The Mauriora Entertainers
After being away from New Zealand for four years, the ‘Mauriora Entertainers’ returned earlier this year for a brief visit.
In our cover picture are, from left at back, Ratu Tibble from Te Araroa, Dawn Nathan, Wellington and Joe Tibble, Te Araroa. In front are Taite Kupa from Hastings and Agnes Paipa, Wellington. The sixth member, Kim Porou from Hastings, was absent when the photograph was taken.
With headquarters in British Columbia, they work mostly in Canada and the United States, but they have visited Alaska, Bangkok, Taipei and Hong Kong. Occasionally they work for the New Zealand Government, usually in promotion work for New Zealand. They travelled down to Los Angeles to perform when B.O.A.C. inaugurated their flights to New Zealand, and were invited to perform in Bangkok at the P.A.R.T.A. conference held there.
In an interview Dawn said:
‘We have been doing two 25-minute shows in the Vancouver Club in Canada, and usually begin our performance with one of the boys working the taiaha—a challenge—then we go into an action song of welcome, and canoe poi, a stick game and a double short poi. Then we might introduce a ‘fun’ number such as the ‘motor car’ song. Most of the songs are in Maori. We might sing two songs in English and two in Maori, then do the double long poi, and finish off with an action song.
‘We sometimes do the second half of our programme singing Pakeha songs because the members of the group have such good voices. But the Maori costume is eve-catching and receives the most comment. We could be appearing with other artists who may be wearing the most expensive ball gowns, but the Maori costume always attracts the most attention.
‘We filled a six months’ engagement in high-class clubs throughout California and Arizona, and this was a full-time job, as we were doing four shows a day. As well as singing, we would explain how our costumes were made, and the interest and response were fantastic.
‘Our plans are to make a tour of the campuses over there. We have already visited many High Schools and Colleges, where tremendous interest is shown, and our reception in these places has been really enthusiastic. One of the reasons our show goes over so well, is that the theatres, even in colleges, are so well equipped with lighting and other facilities that are needed for good shows.
‘Mostly we do night club work, but also do concert programmes lasting two hours. We don't find this tiring, seem to get enough rest, and have time on our hands to see the sights of the places we are visiting—we even went gold-panning in Alaska. We have performed in many peculiar places, like in a lions’ cage in California.

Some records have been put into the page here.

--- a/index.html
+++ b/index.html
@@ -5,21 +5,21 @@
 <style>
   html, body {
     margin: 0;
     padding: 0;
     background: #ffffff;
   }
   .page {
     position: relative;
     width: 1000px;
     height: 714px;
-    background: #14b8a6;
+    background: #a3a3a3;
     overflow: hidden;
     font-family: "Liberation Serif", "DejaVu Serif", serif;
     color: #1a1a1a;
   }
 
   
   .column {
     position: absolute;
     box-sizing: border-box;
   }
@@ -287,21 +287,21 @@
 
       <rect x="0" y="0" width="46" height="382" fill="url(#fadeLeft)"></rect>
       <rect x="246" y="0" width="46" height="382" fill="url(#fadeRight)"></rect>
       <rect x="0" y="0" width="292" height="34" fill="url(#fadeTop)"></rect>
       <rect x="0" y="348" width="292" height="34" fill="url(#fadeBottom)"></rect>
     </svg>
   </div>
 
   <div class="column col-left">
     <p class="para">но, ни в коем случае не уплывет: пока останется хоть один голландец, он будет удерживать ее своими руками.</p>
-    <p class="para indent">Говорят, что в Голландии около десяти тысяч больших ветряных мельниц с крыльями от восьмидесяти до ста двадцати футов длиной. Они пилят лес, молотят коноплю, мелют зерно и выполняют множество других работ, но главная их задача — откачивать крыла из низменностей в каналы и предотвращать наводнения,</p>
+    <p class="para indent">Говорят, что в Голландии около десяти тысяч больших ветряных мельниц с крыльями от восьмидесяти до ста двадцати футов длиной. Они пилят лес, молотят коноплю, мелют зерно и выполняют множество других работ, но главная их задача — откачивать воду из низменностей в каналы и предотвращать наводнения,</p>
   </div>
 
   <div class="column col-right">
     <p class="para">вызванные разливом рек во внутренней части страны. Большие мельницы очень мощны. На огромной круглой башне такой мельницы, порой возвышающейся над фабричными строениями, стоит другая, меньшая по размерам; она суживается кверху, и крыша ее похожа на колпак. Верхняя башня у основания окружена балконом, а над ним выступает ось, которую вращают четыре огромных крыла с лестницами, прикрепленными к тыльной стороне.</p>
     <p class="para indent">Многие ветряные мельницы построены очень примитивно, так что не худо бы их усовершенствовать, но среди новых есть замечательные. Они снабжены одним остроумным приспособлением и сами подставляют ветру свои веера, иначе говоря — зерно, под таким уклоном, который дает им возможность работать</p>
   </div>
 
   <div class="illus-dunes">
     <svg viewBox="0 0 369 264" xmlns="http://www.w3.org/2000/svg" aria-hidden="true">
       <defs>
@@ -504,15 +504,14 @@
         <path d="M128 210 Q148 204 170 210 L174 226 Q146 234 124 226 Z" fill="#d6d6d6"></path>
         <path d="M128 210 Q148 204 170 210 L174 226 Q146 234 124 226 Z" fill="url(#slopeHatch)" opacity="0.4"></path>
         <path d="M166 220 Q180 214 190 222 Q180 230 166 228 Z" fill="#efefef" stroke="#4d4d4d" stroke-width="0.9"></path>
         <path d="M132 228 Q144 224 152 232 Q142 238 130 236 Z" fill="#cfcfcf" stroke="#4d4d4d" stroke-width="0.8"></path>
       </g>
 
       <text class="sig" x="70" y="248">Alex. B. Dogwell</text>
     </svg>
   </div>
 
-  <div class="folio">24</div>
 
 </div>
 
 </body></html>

‘As a group, we have enjoyed meeting people, and the Americans are apt to be overwhelming with their hospitality. Because we are a happy group, both on stage and off, people want to meet us. They seem attracted because of our happy outlook and want to talk to us. When we are performing we try to transmit the feelings we are experiencing, to the audience, and this happens. This is what makes the people enjoy our performances—they are feeling, with us, our joy in the things we are doing.

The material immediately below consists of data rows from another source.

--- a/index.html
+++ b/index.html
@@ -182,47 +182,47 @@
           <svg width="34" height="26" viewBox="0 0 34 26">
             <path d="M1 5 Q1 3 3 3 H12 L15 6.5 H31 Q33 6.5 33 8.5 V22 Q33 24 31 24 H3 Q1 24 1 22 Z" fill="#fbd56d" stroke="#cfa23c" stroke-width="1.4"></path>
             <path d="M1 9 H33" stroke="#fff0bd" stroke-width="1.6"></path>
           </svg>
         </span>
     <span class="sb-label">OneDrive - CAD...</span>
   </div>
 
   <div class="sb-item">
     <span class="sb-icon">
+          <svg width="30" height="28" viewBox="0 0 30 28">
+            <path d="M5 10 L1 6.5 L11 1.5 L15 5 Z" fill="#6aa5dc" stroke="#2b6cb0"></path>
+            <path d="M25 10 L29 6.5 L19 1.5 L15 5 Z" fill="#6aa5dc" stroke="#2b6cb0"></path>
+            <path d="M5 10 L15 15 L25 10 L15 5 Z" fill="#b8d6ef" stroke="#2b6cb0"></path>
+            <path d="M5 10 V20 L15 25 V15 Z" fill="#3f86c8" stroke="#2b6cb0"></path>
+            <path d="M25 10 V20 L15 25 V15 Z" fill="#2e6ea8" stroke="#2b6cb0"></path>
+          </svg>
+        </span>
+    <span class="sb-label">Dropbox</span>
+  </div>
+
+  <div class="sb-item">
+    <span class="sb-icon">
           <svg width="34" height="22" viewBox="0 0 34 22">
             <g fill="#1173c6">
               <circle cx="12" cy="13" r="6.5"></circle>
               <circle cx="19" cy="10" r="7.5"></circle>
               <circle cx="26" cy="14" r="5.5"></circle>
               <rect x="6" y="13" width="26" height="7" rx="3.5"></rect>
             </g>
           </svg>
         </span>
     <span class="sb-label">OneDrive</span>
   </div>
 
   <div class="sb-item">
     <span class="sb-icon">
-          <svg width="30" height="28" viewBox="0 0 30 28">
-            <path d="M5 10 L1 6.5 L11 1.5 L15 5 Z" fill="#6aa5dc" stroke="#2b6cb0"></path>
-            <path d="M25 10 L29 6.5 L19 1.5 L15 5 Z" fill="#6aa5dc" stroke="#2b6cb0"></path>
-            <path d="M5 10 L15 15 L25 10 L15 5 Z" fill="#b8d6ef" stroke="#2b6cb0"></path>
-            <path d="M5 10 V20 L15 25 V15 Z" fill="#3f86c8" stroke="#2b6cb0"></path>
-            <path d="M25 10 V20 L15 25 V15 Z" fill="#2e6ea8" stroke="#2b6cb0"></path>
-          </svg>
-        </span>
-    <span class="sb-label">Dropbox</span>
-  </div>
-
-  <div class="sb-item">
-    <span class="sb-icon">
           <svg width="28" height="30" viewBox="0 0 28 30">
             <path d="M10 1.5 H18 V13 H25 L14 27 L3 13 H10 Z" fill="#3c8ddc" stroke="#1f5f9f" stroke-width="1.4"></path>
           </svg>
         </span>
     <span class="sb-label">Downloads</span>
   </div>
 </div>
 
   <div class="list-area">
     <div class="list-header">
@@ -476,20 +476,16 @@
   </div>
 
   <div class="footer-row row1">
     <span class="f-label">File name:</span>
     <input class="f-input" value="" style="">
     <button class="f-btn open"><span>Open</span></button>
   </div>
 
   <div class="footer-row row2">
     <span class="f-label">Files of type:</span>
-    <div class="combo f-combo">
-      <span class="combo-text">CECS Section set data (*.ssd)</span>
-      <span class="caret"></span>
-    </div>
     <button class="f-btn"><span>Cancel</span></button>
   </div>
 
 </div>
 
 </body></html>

‘Because of the expense, we did away with an agent, who would get ten per cent of our takings, and I am managing the group, and handling the business end of the work. We have more money this way after expenses have been paid, than if we were working with an agent. There is no problem for me as I type and do secretarial work, and find I have time to do all that is necessary in handling the work for the group.’
We wish Dawn's group continued success in the entertainment field.